I beg you for the last time.

Give up this man. See no more of him.

- Give me a reason.
- Because of what he is! A foreigner.

I told you before. This is not enough.

Because I ask it, then. No other reason.

Because I am your mother
and know what is best to protect you!

- I am sorry. You ask too much.
- You put him first, even before me?

The one who gave you life,
your own blood.

Before everything.
If you force me to make such a choice.

And you must know this, Mother.

I will marry him.

He has asked you?

No, not yet, but he will.
Of that I am certain.

And my only regret is that
we will marry without your blessing.


- Did she see you?
- No.

- And did you hear?
- Everything. From outside the door.

She must not marry that man.


Then you know what must be done.

I had to explain to them what happened.
Kyrie Haldane.

- This is Vassilis Kalatzis.

Head man of the village.

Spiros Tsitsanis and his brother, Lucas.

Where the hell have you been, then?

- I had a slight accident.
- So I see.

I was fixing the wheel, the jack slipped.
Broke my collarbone.

- Get the gearbox fixed?
- Yes.

- And the injector?
- Yes.

- How long will you be like that for?
- The doctor says a few weeks.

- Teach you to take more care.
- I doubt that.

- This is Alan Haldane. English.
- Hello.

He's been very helpful.

Meet Sam. Samantha.

You'll be hungry, I suppose.

You're drilling a well.

We were.

We've been down eighty feet.

Nothing, not a trace.

When we started this one
six weeks ago, the gearbox conked out.

- Six weeks ago?
- We had to raise the money to repair it.

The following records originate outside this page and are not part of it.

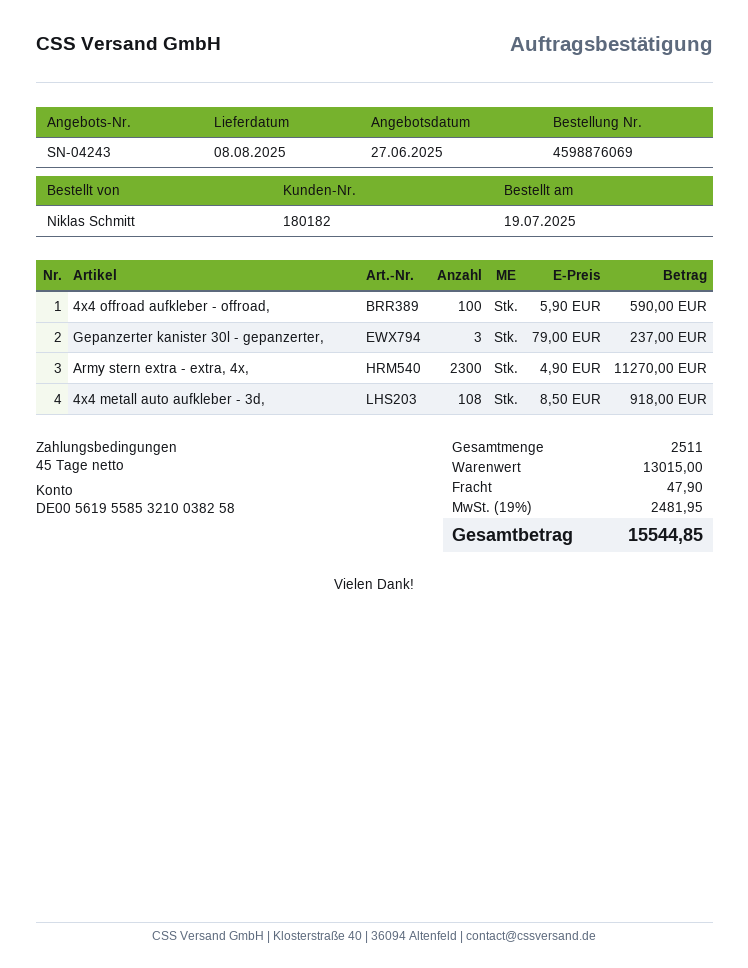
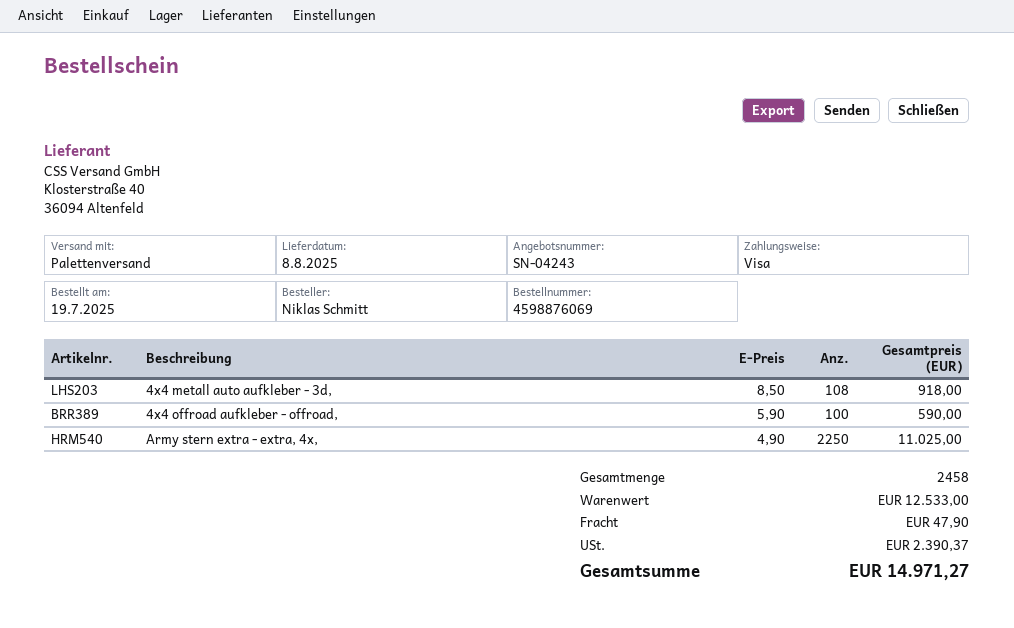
Gepanzerter kanister 30l - gepanzerter,: 3 x 79.00 = 237.00 -> none
Army stern extra - extra, 4x,: 2300 x 4.90 = 11270.00 -> 2250 x 4.90 = 11025.00
total quantity: 2511 -> 2458
subtotal: 13015.00 -> 12533.00
tax: 2481.95 -> 2390.37
total: 15544.85 -> 14971.27

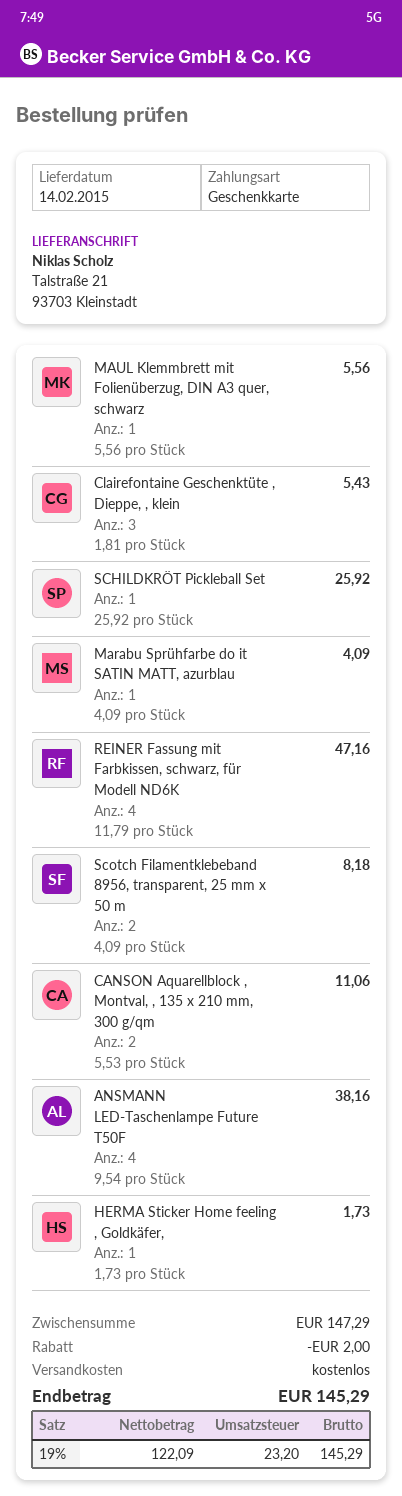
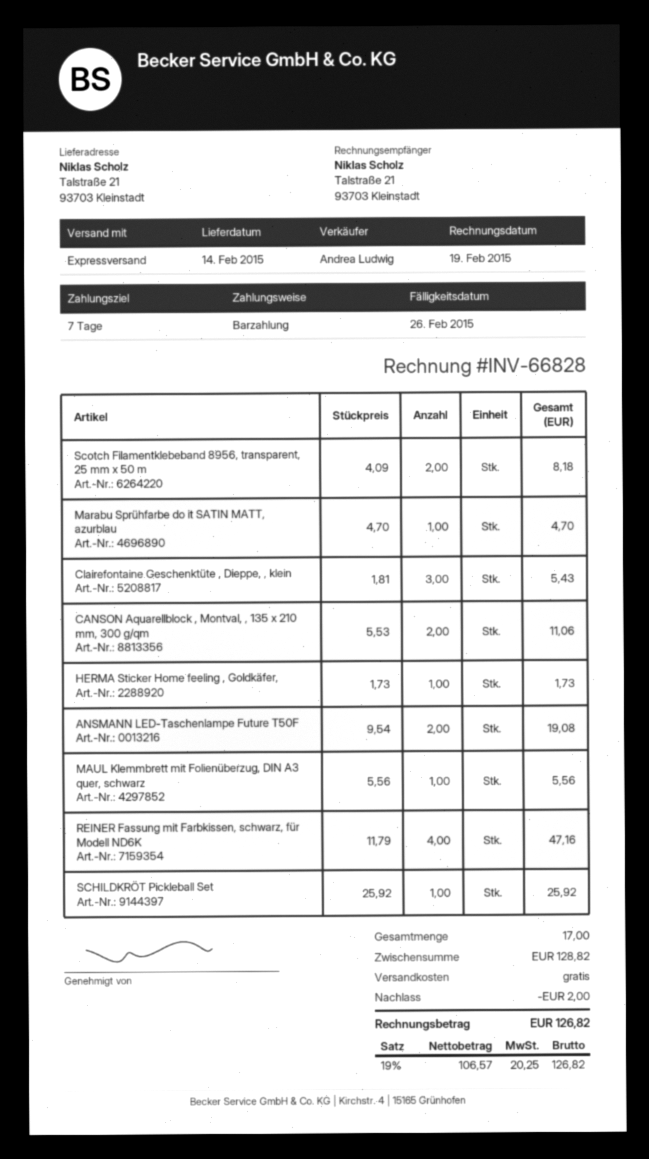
payment method: gift card -> cash
Marabu Sprühfarbe do it SATIN MATT, azurblau: 1 x 4.09 = 4.09 -> 1 x 4.70 = 4.70
ANSMANN LED-Taschenlampe Future T50F: 4 x 9.54 = 38.16 -> 2 x 9.54 = 19.08
subtotal: 147.29 -> 128.82
net: 122.09 -> 106.57
tax: 19% = 23.20 -> 19% = 20.25
total: 145.29 -> 126.82

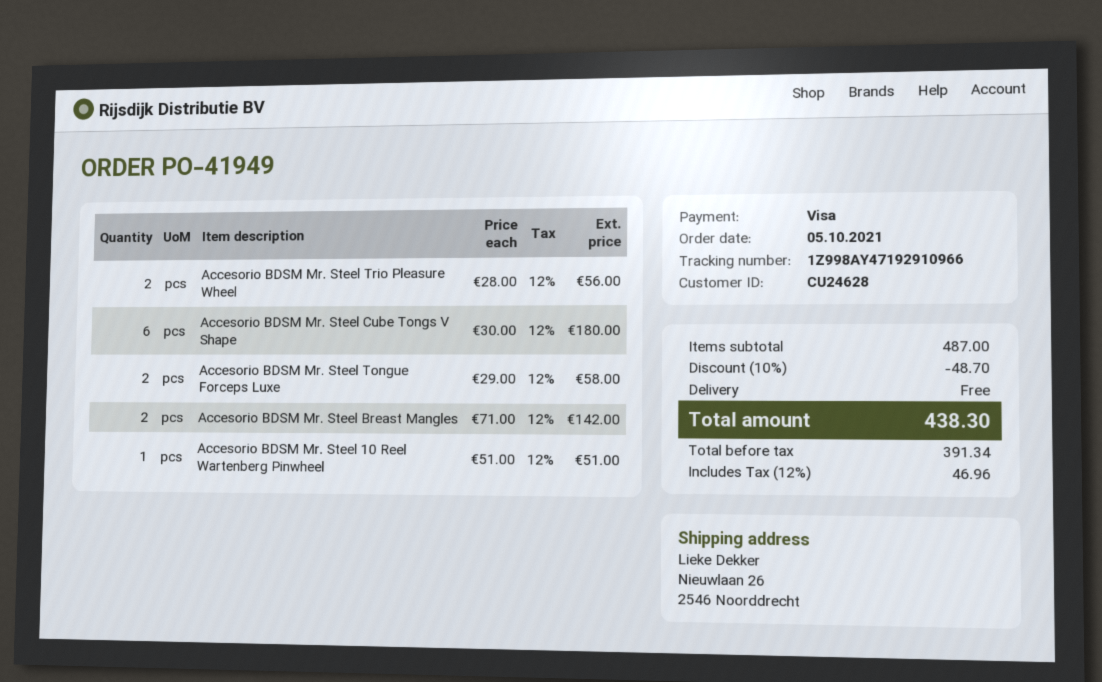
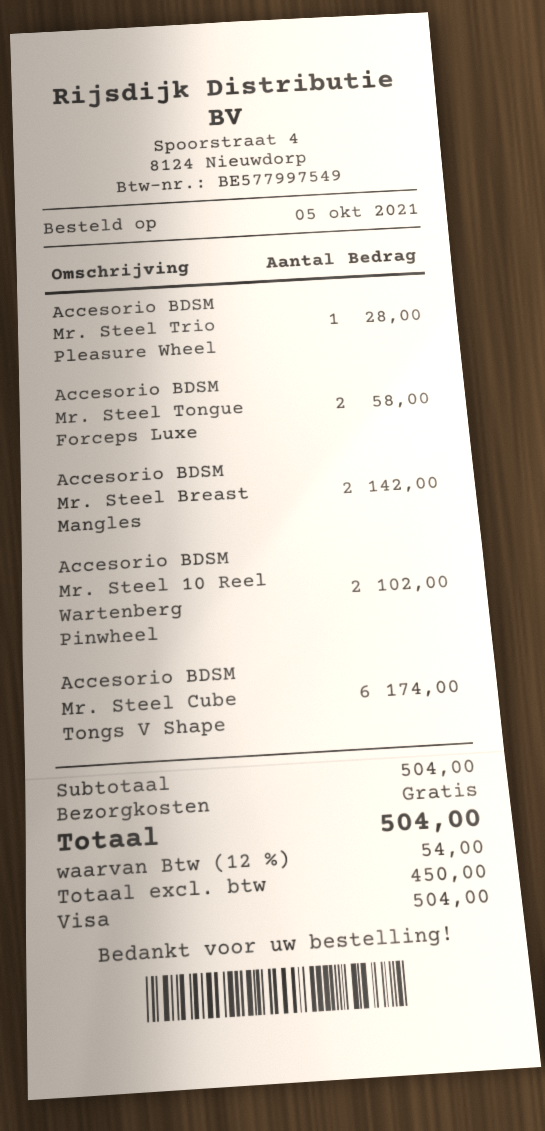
Accesorio BDSM Mr. Steel Trio Pleasure Wheel: 2 for 56.00 -> 1 for 28.00
Accesorio BDSM Mr. Steel Cube Tongs V Shape: 6 for 180.00 -> 6 for 174.00
Accesorio BDSM Mr. Steel 10 Reel Wartenberg Pinwheel: 1 for 51.00 -> 2 for 102.00
subtotal: 487.00 -> 504.00
discount: 10% = 48.70 -> none
net: 391.34 -> 450.00
tax: 12% = 46.96 -> 12% = 54.00
total: 438.30 -> 504.00

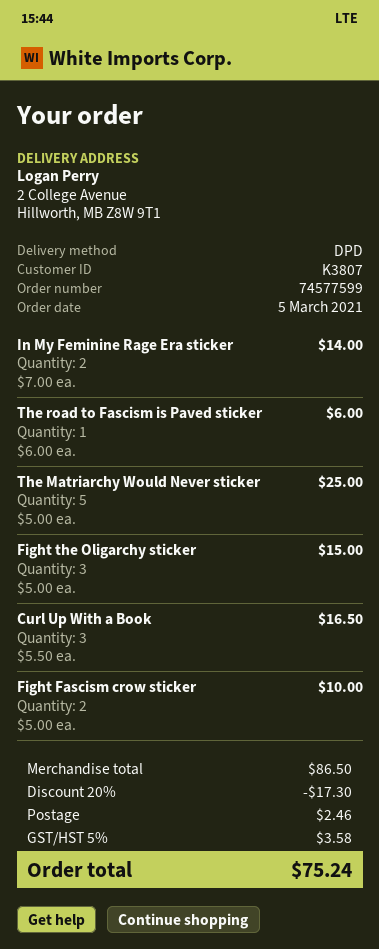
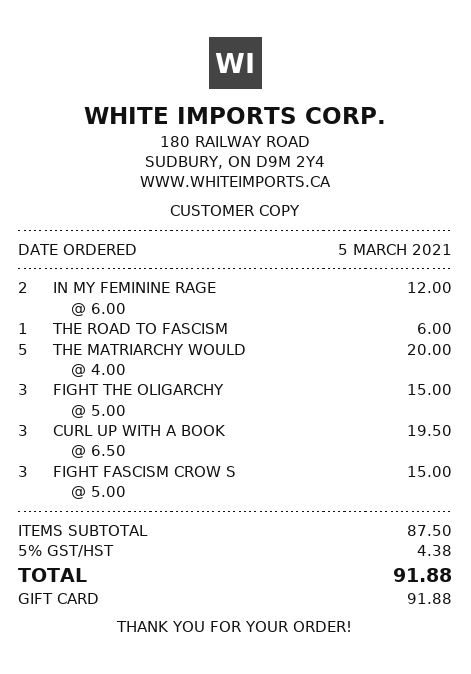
In My Feminine Rage Era sticker: 2 x 7.00 = 14.00 -> 2 x 6.00 = 12.00
The Matriarchy Would Never sticker: 5 x 5.00 = 25.00 -> 5 x 4.00 = 20.00
Curl Up With a Book: 3 x 5.50 = 16.50 -> 3 x 6.50 = 19.50
Fight Fascism crow sticker: 2 x 5.00 = 10.00 -> 3 x 5.00 = 15.00
subtotal: 86.50 -> 87.50
discount: 20% = 17.30 -> none
shipping: 2.46 -> none
tax: 5% = 3.58 -> 5% = 4.38
total: 75.24 -> 91.88

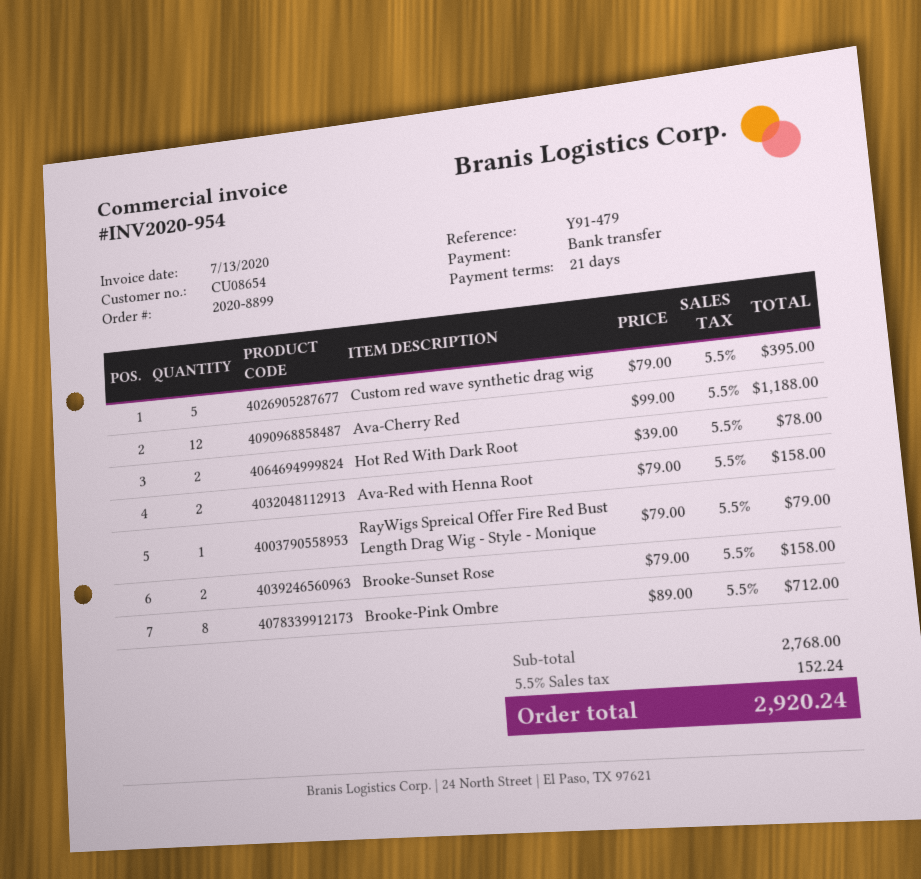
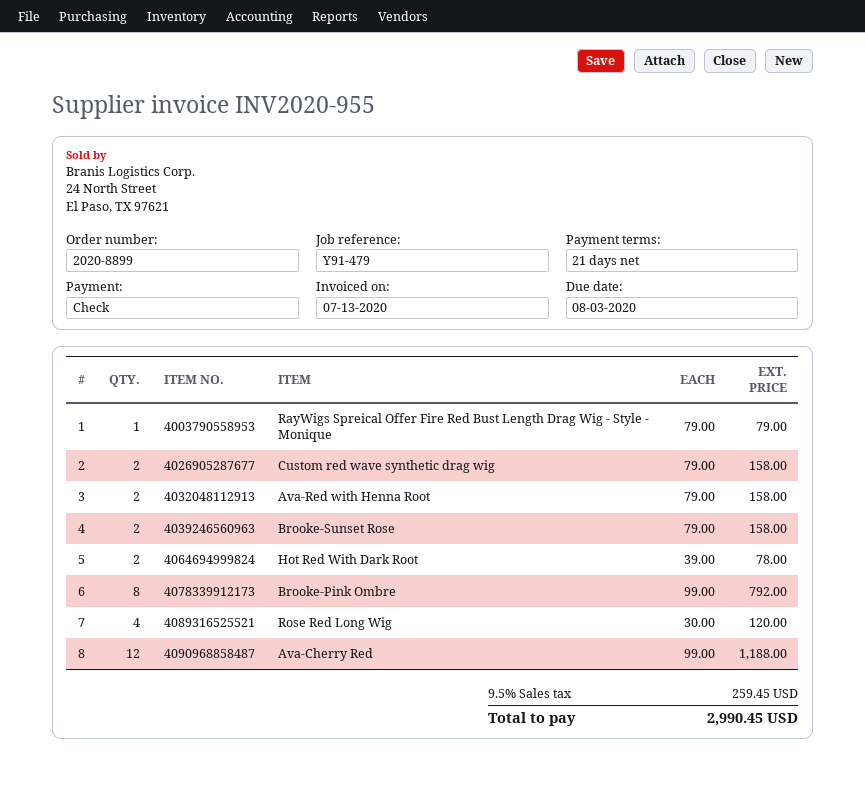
invoice number: INV2020-954 -> INV2020-955
payment method: bank transfer -> cheque
Custom red wave synthetic drag wig: 5 x 79.00 = 395.00 -> 2 x 79.00 = 158.00
Brooke-Pink Ombre: 8 x 89.00 = 712.00 -> 8 x 99.00 = 792.00
Rose Red Long Wig: none -> 4 x 30.00 = 120.00
tax: 5.5% = 152.24 -> 9.5% = 259.45
total: 2920.24 -> 2990.45

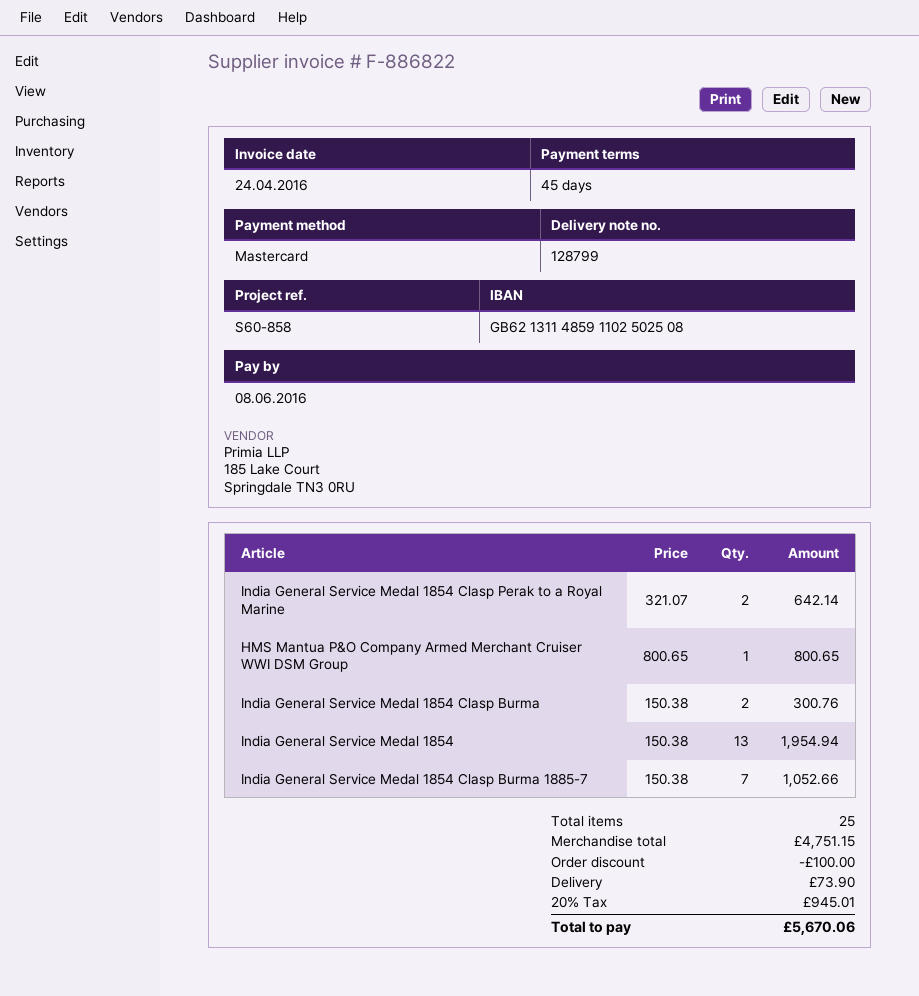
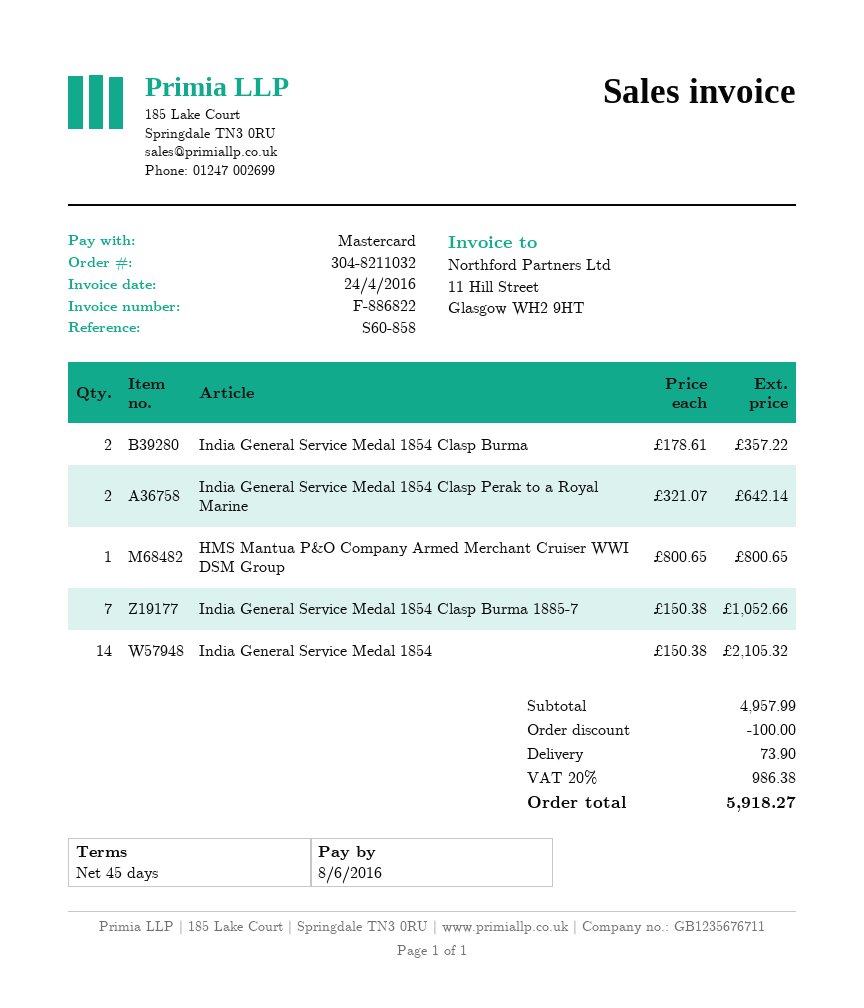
India General Service Medal 1854 Clasp Burma: 2 x 150.38 = 300.76 -> 2 x 178.61 = 357.22
India General Service Medal 1854: 13 x 150.38 = 1954.94 -> 14 x 150.38 = 2105.32
subtotal: 4751.15 -> 4957.99
tax: 20% = 945.01 -> 20% = 986.38
total: 5670.06 -> 5918.27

Engineering. That's your line, is it?

No, but I know something about it.
My father was a water engineer.

- And my brother.
- That bore you're working on out there,

- it's the first you've sunk?
- Fifth. In three years.

- You've been here that long?
- Longer. Eight.

Only five bores in three years?
How deep do you have to go down?

Not that deep, but you've seen
what we're working with.

And we haven't been drilling full-time.
The men have other work to do.

They take it in turns to lend a hand.

Even a shoestring operation like this
doesn't cost nothing.

Finance is something we're short of.

Doesn't the government give grants
for things like that?

Sure, if you know the right people,
if you've got sufficient pull.

And now we've got democratia, if there
are sufficient votes to be picked up.

But what's Meligala worth to a politician?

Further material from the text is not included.